Елеонора, помусолив огрызок добытого в чьем-то ящике косметического карандаша, уселась на чью-то постель и, неудобно изогнувшись, чтобы можно было использовать никелированную перекладину кровати в качестве зеркала, стала тщательно вырисовывать себе брови. Она сосредоточенно трудилась, часто отстранялась, проверяя впечатление расстоянием, приближая лицо к изогнутой зеркальной поверхности то слева, то справа, высокомерно вскидывая подбородок и тут же пригибая его к плечу, что, вероятно, означало кокетство и привлекательность.
На Лушку она не обращала внимания. А Лушка присутствовала на похоронах.
Дужки нарисованных бровей, симметричные, как ручки двух ведер, внезапно явившиеся на недавно привычном и сосредоточенном, не умеющем улыбаться лице, были чудовищны, они были торжествующим завершением уничтожения прежнего человека, ибо в этом лице Марьи уже не могло быть, — лицо было плоско, неумно и хищно.
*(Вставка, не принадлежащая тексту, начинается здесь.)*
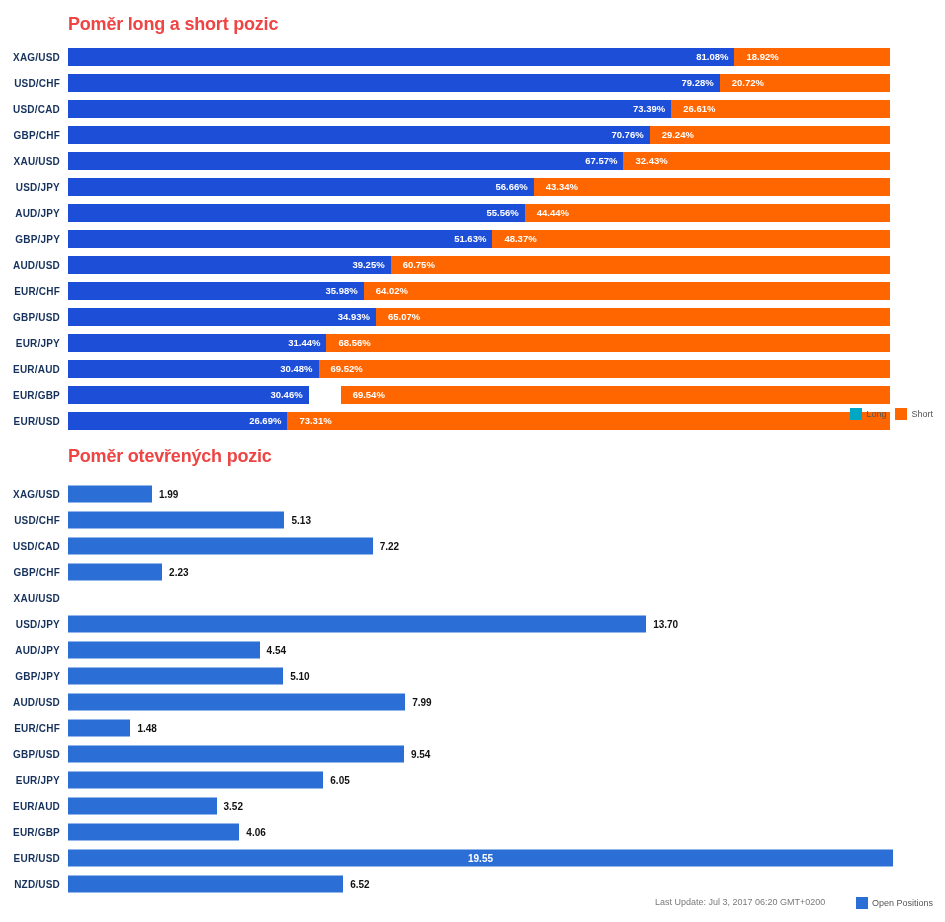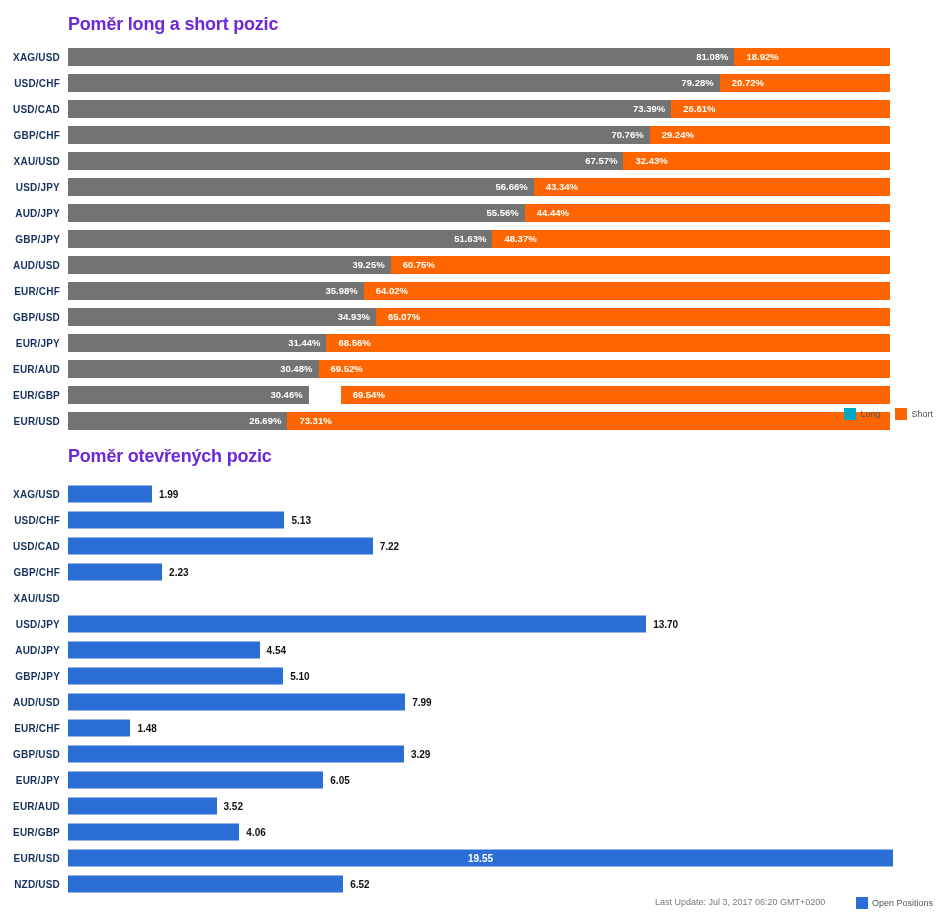"Poměr long a short pozic" .chart-title { color: #6d28d9 -> #ef4444 }
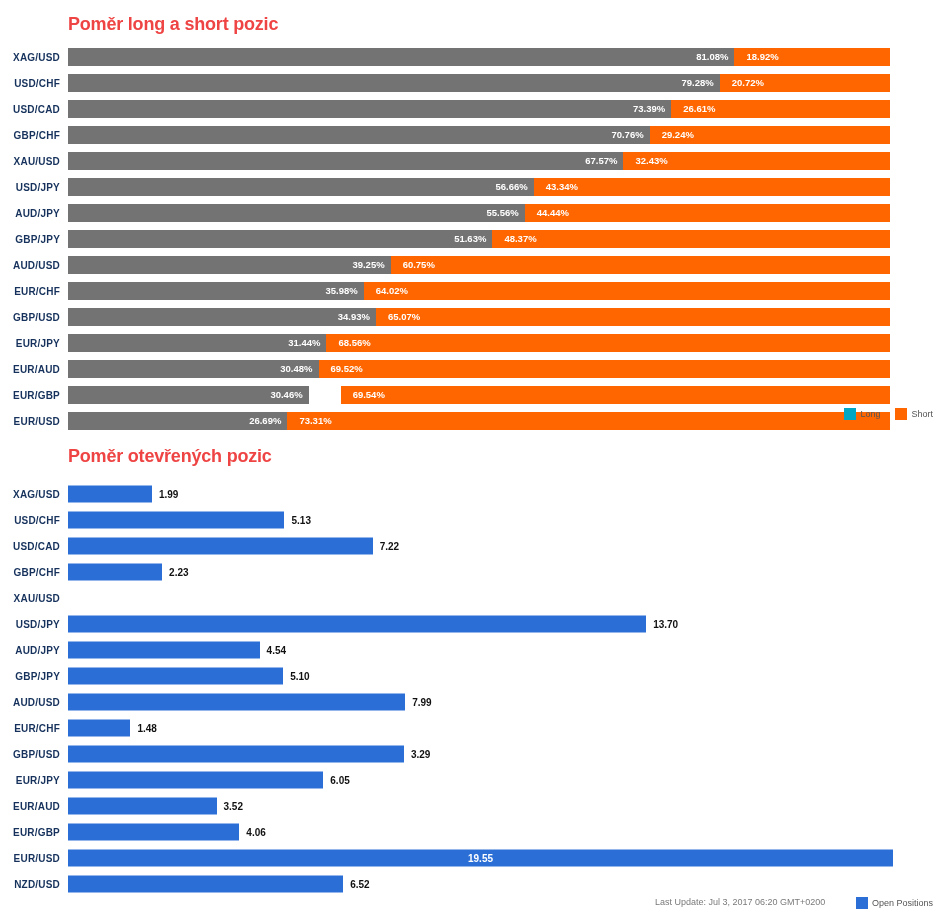"81.08%" .seg-long { background: #737373 -> #1d4ed8 }
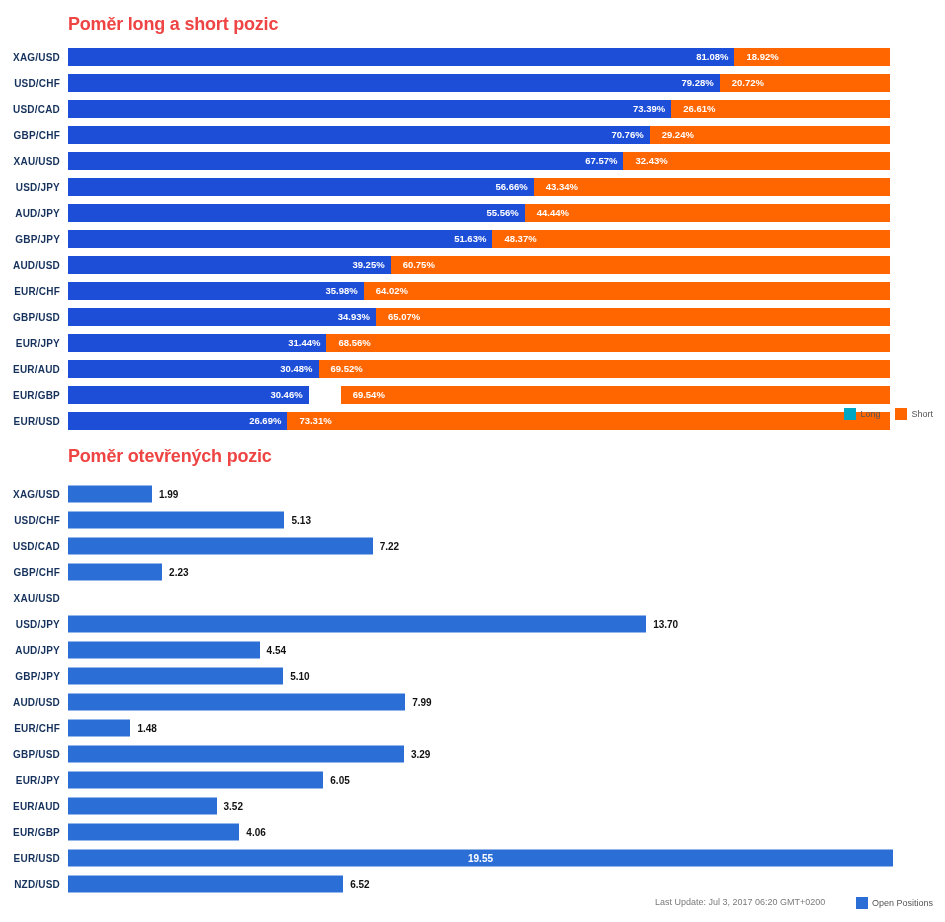"Long" .legend { gap: 6px -> none }
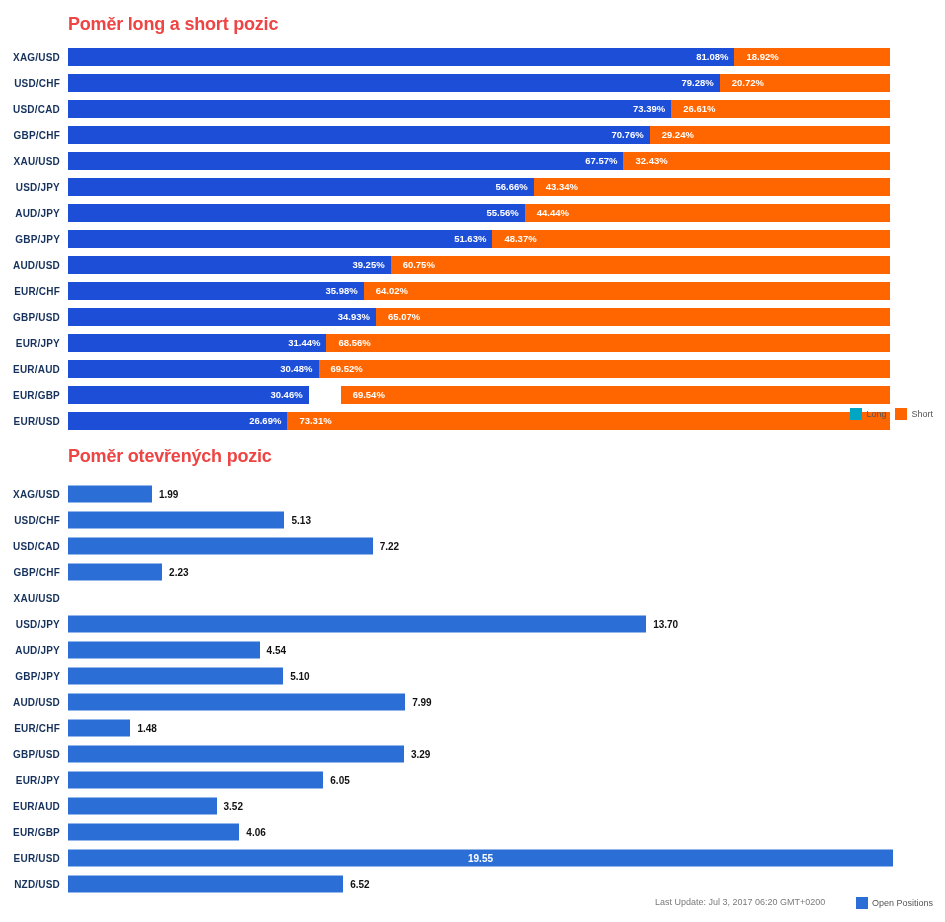"3.29" span.bar-value { text: 3.29 -> 9.54 }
В нем устроилась обжираловка. Лицо перемалывало Марьины миры, все прошлые и будущие времена и всех отысканных богов. Лушка всё медлила. И презирала себя за дальнейшее, потому что знала, как оно ничтожно. Но она не могла уйти просто так. Она сказала:
— Вас никогда не приглашали на работу в девятиэтажный дом?
— Кем? — поинтересовалась Елеонора.
— Мусоропроводом, — сладко улыбнулась Лушка.